Those lines of the records that contain "backend" are to be located and copied.

• [EXERCISE INPUT]
________________________
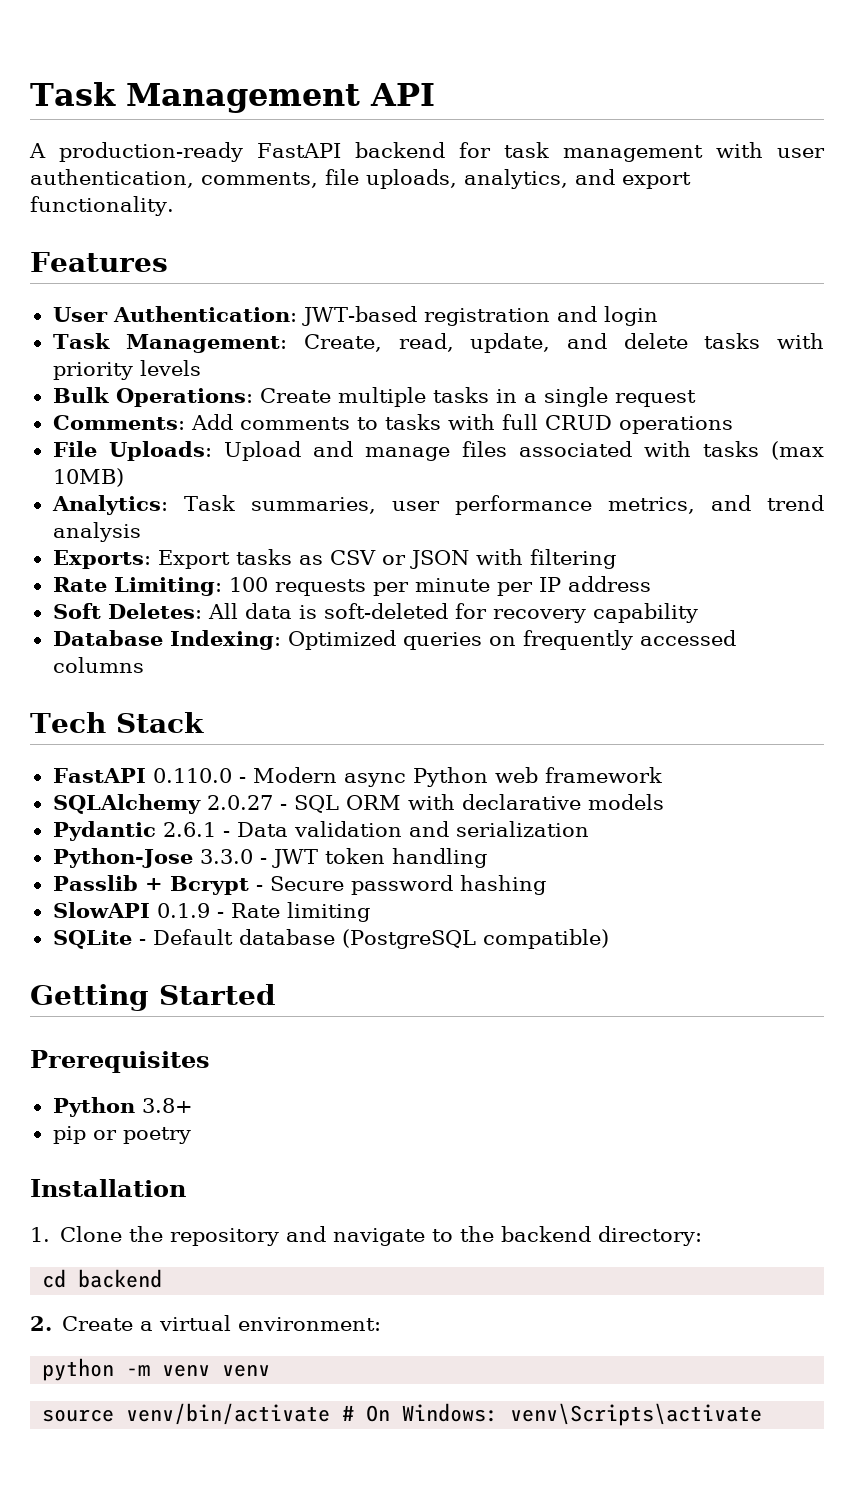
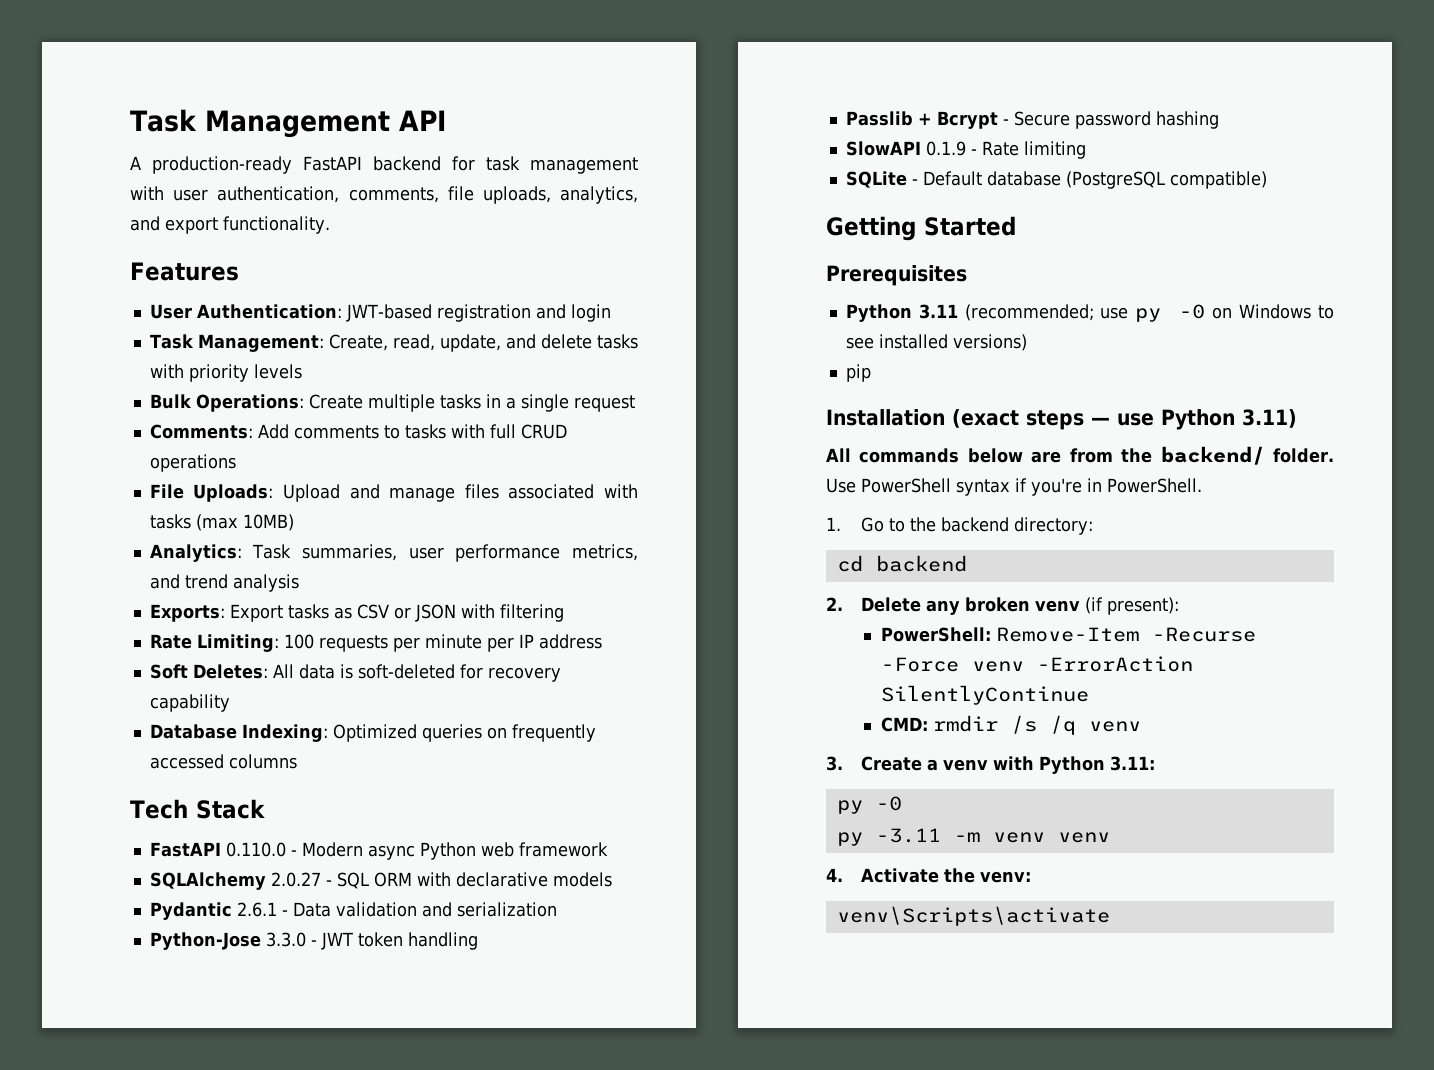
- Python 3.8+
+ Python 3.11 (recommended; use py -0 on Windows to see installed versions)
- pip or poetry
+ pip
- Installation
- 1. Clone the repository and navigate to the backend directory:
+ Installation (exact steps — use Python 3.11)
+ All commands below are from the backend/ folder. Use PowerShell syntax if you're in PowerShell.
+ 1. Go to the backend directory:
- 2. Create a virtual environment:
- python -m venv venv
- source venv/bin/activate # On Windows: venv\Scripts\activate
+ 2. Delete any broken venv (if present):
+ PowerShell: Remove-Item -Recurse -Force venv -ErrorAction SilentlyContinue
+ CMD: rmdir /s /q venv
+ 3. Create a venv with Python 3.11:
+ py -0
+ py -3.11 -m venv venv
+ 4. Activate the venv:
+ venv\Scripts\activate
________________________
• [ANSWER BOX]
- 1. Clone the repository and navigate to the backend directory:
+ All commands below are from the backend/ folder. Use PowerShell syntax if you're in PowerShell.
+ 1. Go to the backend directory:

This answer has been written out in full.